Molecularly, it is known that the Large tumor suppressor kinase 1 (Lats1) can influence cytokinesis failure via lack of inhibition of Lim kinase 1 (Limk1)28,29,30. This poses an interesting hypothesis on the role of mitotic failure in intestinal regeneration as Lats1 and Yap1 are master regulators of regenerative response of the intestinal epithelium31,32. Analysis of RNAseq from previous studies6, show decrease in Lats1 expression during initial days of organoid growth that mimic the regenerative response of the intestinal epithelium6. This regenerative response is achieved by downregulating Lats1 as a negative regulator of Yap1. We initially stained for Limk1 and could see cell-to-cell variability of its expression (Supplementary Fig. 9a,b). To further analyze the role of Lats1 and Limk1 in the regulation of cytokinesis failure in the early days of organoid formation we perturbed Lats1 and Limk1 activity. Time-course imaging of Lats1 double knockouts6 showed several cysts with double nucleated cells that result from mitotic failures (Supplementary Fig. 9c). Moreover, inhibition of Lats1 and Limk1 with chemical inhibitors (Truli and Damnacanthal, see Methods Section and Supplementary Fig. 9), increased and decreased the number of bi-nucleated cells, respectively (Fig. 5h, i). Lats1 inhibition also display an increase of Yap1 activation. This shows that in intestinal organoids formation, cytokinesis failure is regulated by Lats1 activity that in turn is a negative regulator of Limk1.

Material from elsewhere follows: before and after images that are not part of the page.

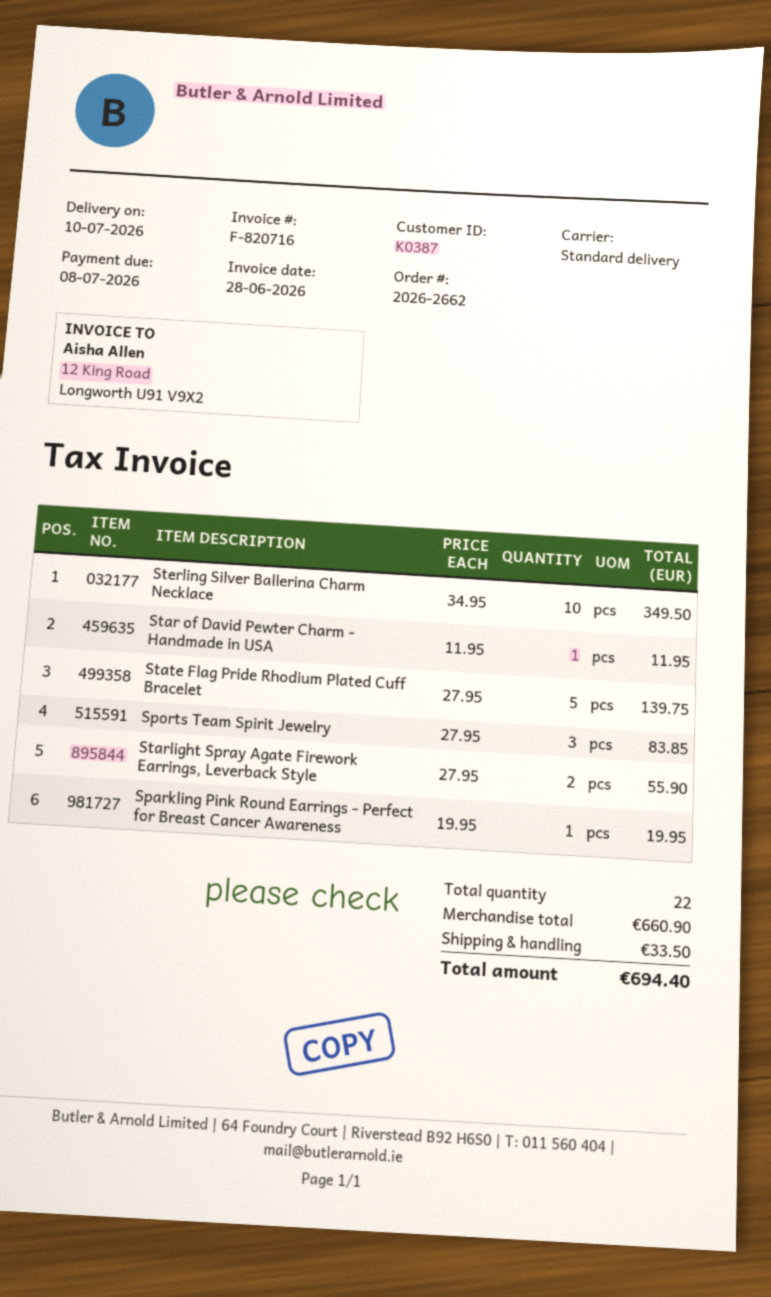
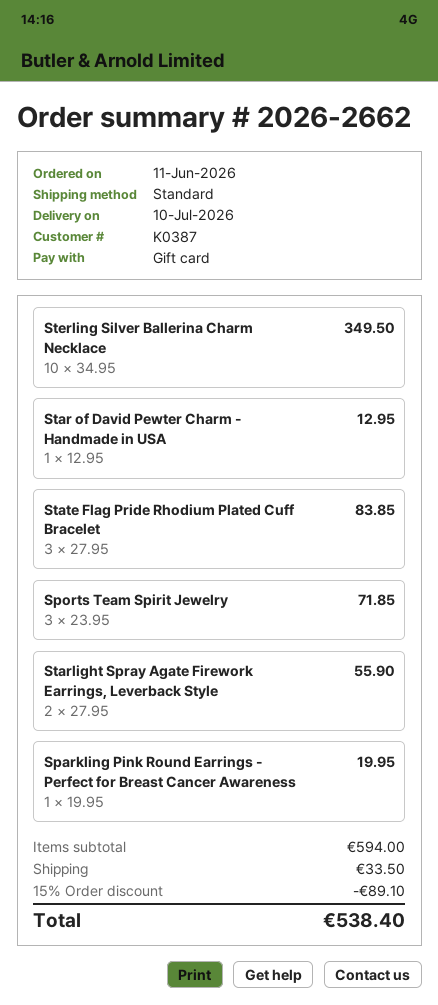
Star of David Pewter Charm - Handmade in USA: 1 x 11.95 = 11.95 -> 1 x 12.95 = 12.95
State Flag Pride Rhodium Plated Cuff Bracelet: 5 x 27.95 = 139.75 -> 3 x 27.95 = 83.85
Sports Team Spirit Jewelry: 3 x 27.95 = 83.85 -> 3 x 23.95 = 71.85
subtotal: 660.90 -> 594.00
discount: none -> 15% = 89.10
total: 694.40 -> 538.40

Taken together, through the multiscale approach of 3D segmentation, feature extraction and lineage tree analysis we were able to identify consistent polyploidy events during early intestinal organoid development and the fate of their progeny. Our framework allowed us to bridge the observed mitotic defects across scales toward the tissue scale, showing the end fate of the merged cells progeny and spatially locating them onto the mature organoid morphology. This is shedding new light on the robustness of a regenerative YAP cellular state, questioning the role of polyploidy in intestinal regeneration.